モーセがエジプトに帰る時、神様の杖を手につかみました。(出4:20) 神様の杖とは、神様が共におられるという意味です。そして、モーセがその杖を持っている限り、神様はモーセのそばを離れないでしょう。杖の形は同じですが、モーセの杖が神様の杖として変わったのです。神様は杖を持ったモーセに、『あなたはこの杖を手に取り、これでしるしを行わなければならない』(出4:17)と告げられました。平凡なモーセの杖が神様の杖になった時、奇跡が起こりました。モーセが神様の杖によって川の水を打つと、水が血に変わり(出7:20)、地のちりを打つと、ぶよになり(出8:16)、天に向けて杖を差し伸ばすと、雷が落ち(出9:23)、地の上に杖を差し伸ばすと、いなごが地面を覆いました。(出10:13,15) また、エジプトを出て、カナンの地に向かう時、神様の杖を差し伸ばすと、紅海が分かれて、海を陸地のように歩きました。(出14:21~22)

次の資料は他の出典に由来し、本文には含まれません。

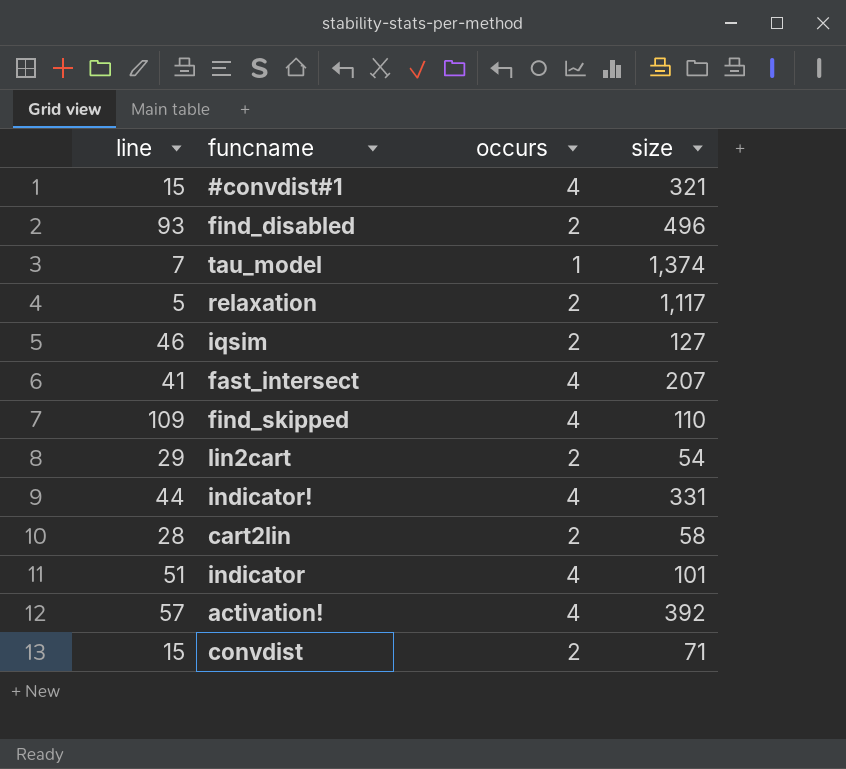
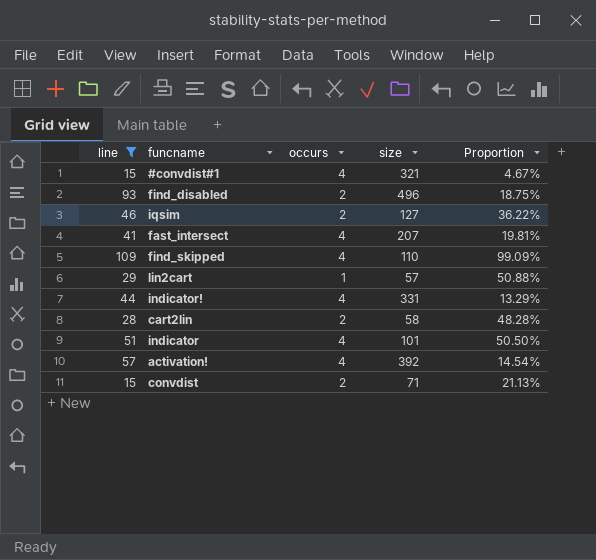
filter: none -> line >= 15
column Proportion | formula: none -> [line] / [size]
lin2cart | occurs: 2 -> 1
lin2cart | size: 54 -> 57

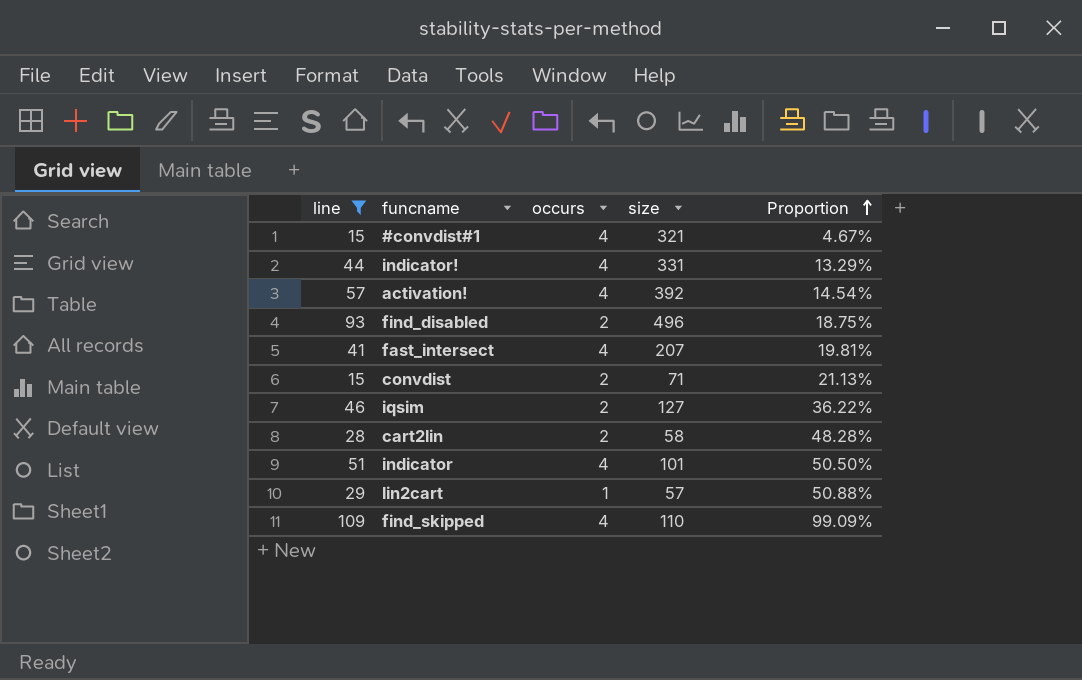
row order: none -> Proportion ascending

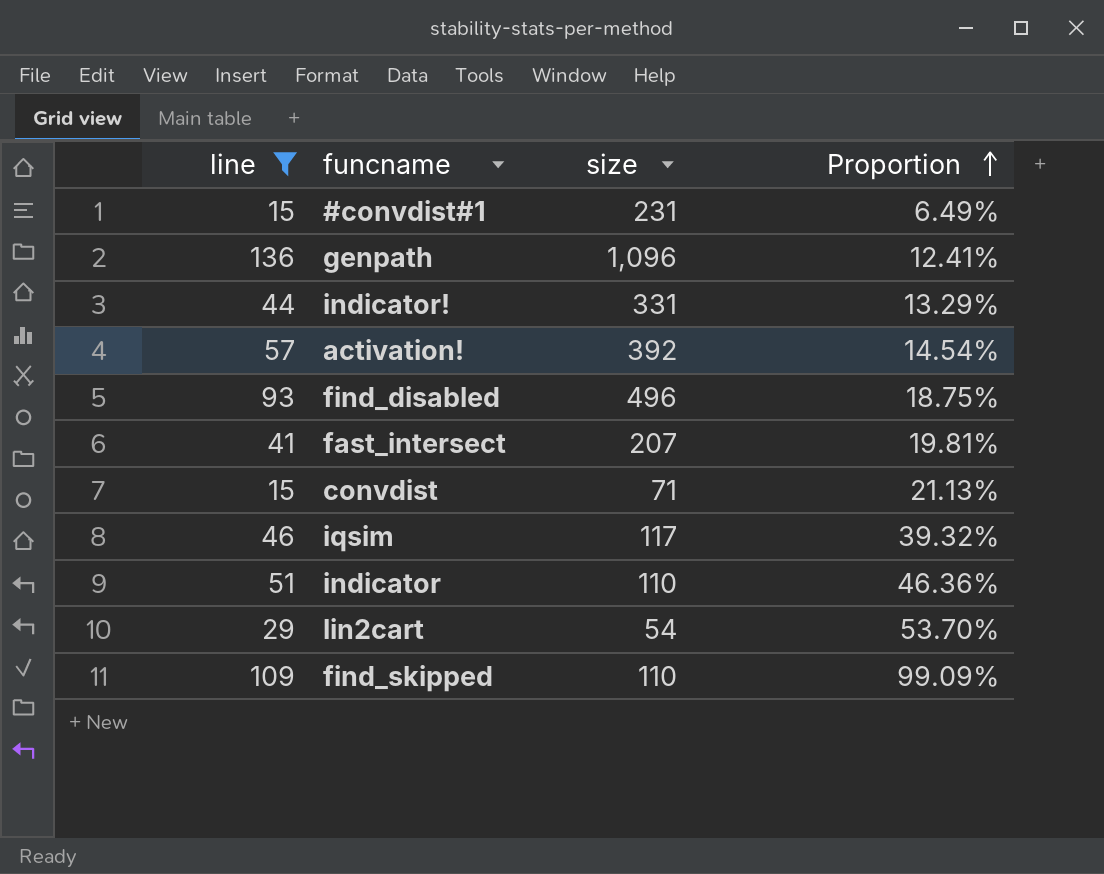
column occurs | position: 3 -> none
row cart2lin: 28 | 2 | 58 | 48.28% -> none
#convdist#1 | size: 321 -> 231
#convdist#1 | Proportion: 4.67% -> 6.49%
row genpath: none -> 136 | 1,096 | 12.41%
iqsim | size: 127 -> 117
iqsim | Proportion: 36.22% -> 39.32%
indicator | size: 101 -> 110
indicator | Proportion: 50.50% -> 46.36%
lin2cart | size: 57 -> 54
lin2cart | Proportion: 50.88% -> 53.70%

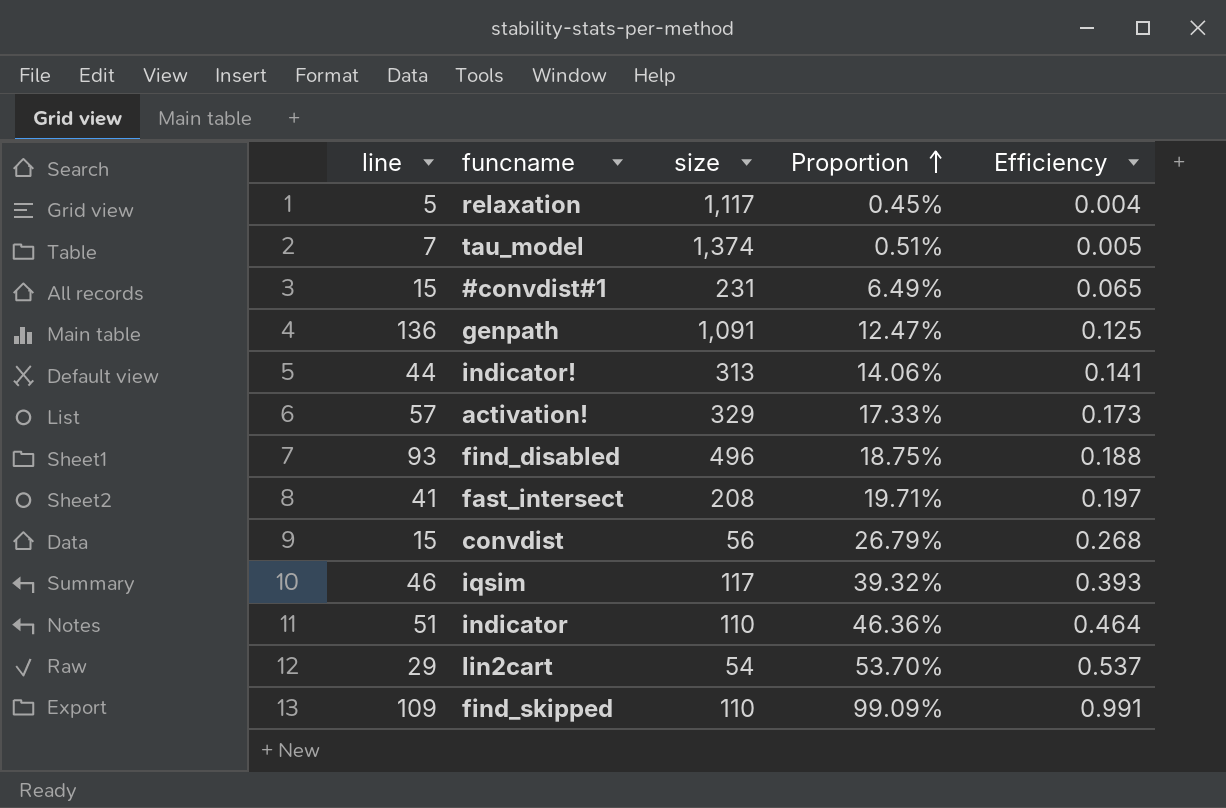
filter: line >= 15 -> none
column Efficiency | formula: none -> [line] / [size]
genpath | size: 1,096 -> 1,091
genpath | Proportion: 12.41% -> 12.47%
indicator! | size: 331 -> 313
indicator! | Proportion: 13.29% -> 14.06%
activation! | size: 392 -> 329
activation! | Proportion: 14.54% -> 17.33%
fast_intersect | size: 207 -> 208
fast_intersect | Proportion: 19.81% -> 19.71%
convdist | size: 71 -> 56
convdist | Proportion: 21.13% -> 26.79%

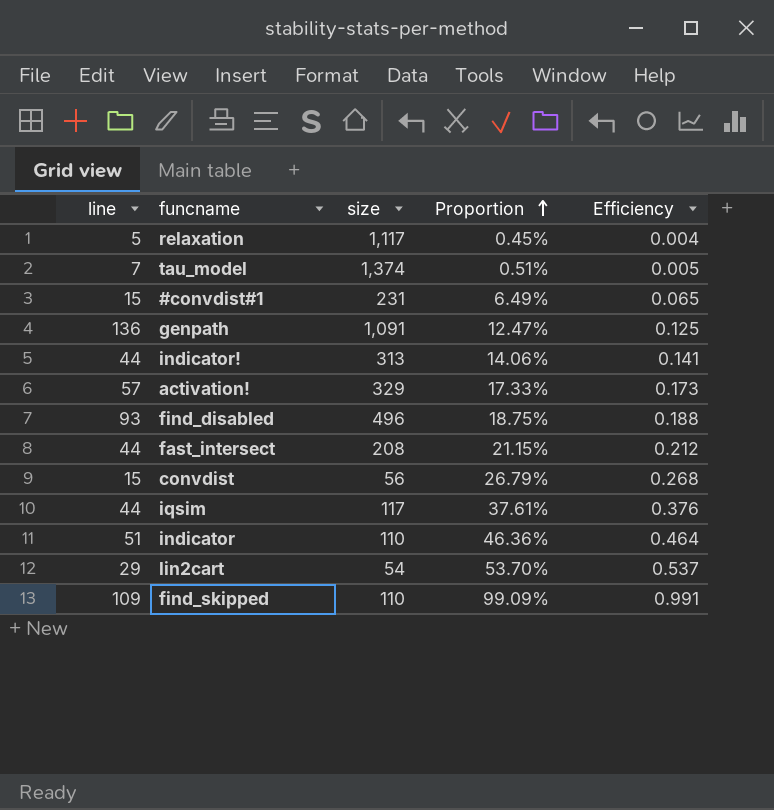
fast_intersect | line: 41 -> 44
fast_intersect | Proportion: 19.71% -> 21.15%
fast_intersect | Efficiency: 0.197 -> 0.212
iqsim | line: 46 -> 44
iqsim | Proportion: 39.32% -> 37.61%
iqsim | Efficiency: 0.393 -> 0.376

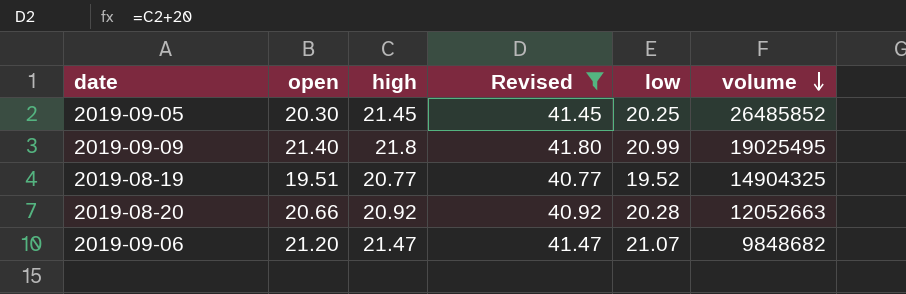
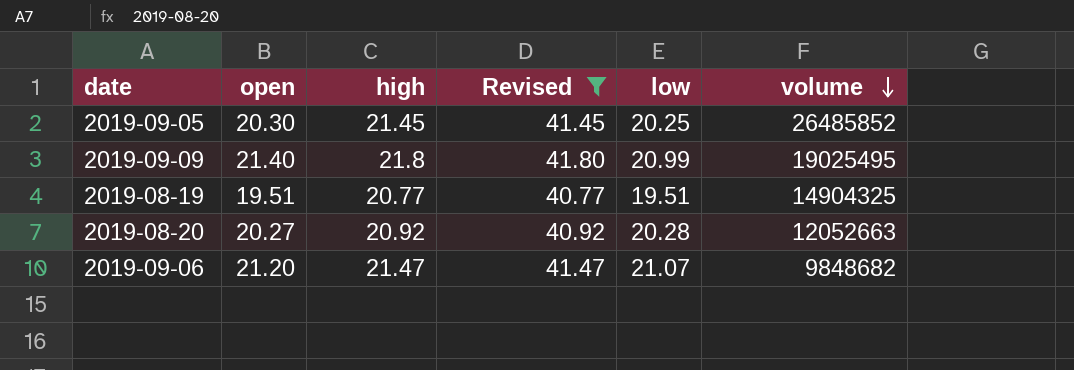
2019-08-19 | low: 19.52 -> 19.51
2019-08-20 | open: 20.66 -> 20.27

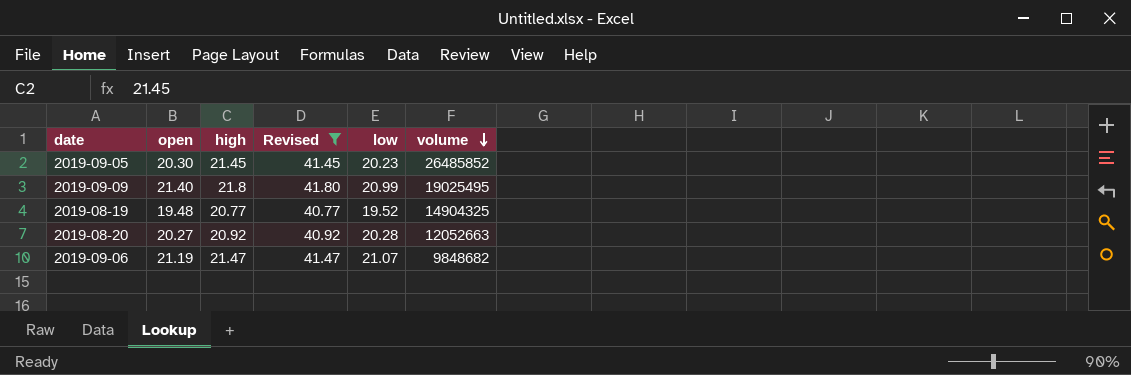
2019-09-05 | low: 20.25 -> 20.23
2019-08-19 | open: 19.51 -> 19.48
2019-08-19 | low: 19.51 -> 19.52
2019-09-06 | open: 21.20 -> 21.19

私が神様の御手につかまれば、今、自分がしている働き、つかんでいるものが神様の働きになります。それが、神様の杖になるのです。重要なことは、「今、私が何をしているのか?」ではなく、「今、私は誰と一緒にいるのか?」ということです。どんなにすばらしく、偉大なことをすると言っても、神様が共におられなければ、それは依然として杖にすぎません。しかし、何の価値のないことでも神様の御手につかまれば、それは神様の杖になります。神様の御手につかまった人生になれば、驚くべき奇跡が現れます。何の価値もない杖に神様の力が注がれ、尊く用いられるように、乾いた杖のような私たちも神様の御手につかまれば、尊く用いられることができます。したがって、私たちは神様の力につかまる人生を生きなければなりません。そして、神様に大いなる栄光を捧げる人生を生きられることを、切にお願いします。

◎マナの要約
<モーセが持っているもの>
1.モーセの杖は、古く、格好の良いものではありませんでしたが、神様が用いられると、驚くべき力を現しました。
2.神様は、私たちを用いる時、私たちが持っている小さなものでも用いられます。
<従順するモーセ>
1.私たちの常識とは違い、神様はモーセに蛇の尾をつかむように告げられました。
2.モーセが神様の御言葉に従順して尾をつかむと、再び杖になりました。
3.私たちが従順する時、奇跡が起こり、神様は信じて従順する者をサタンの勢力から救われます。
<神様の御手にとらわれた人生>
1.平凡なモーセの杖が神様の杖になった時、奇跡が起こります。
2.私たちが神様の御手につかまれば、私たちは尊く用いられることができます。

◎私の生活のマナ
<隣の人とあいさつ>
1.神様は、私たちが持っている小さなものを用いられます。
2.時には私たちの考えと異なっても、神様の御言葉に従順する時、奇跡が起こります。
3.私たちが神様の御手に完全につかまる時、私たちは尊く用いられることができます。
<祈り>
1.私たちが持っている小さなものでも、神様に差し出すことができるように祈りましょう。
2.時には私たちの考えと異なっても、神様の御言葉に従順できるように祈りましょう。
3.神様に完全につかまって、尊く用いられ、神様に栄光を捧げられるように祈りましょう。
<とりなしの祈り>
隣の人と祈りの題目を分かち合って、共に祈りましょう。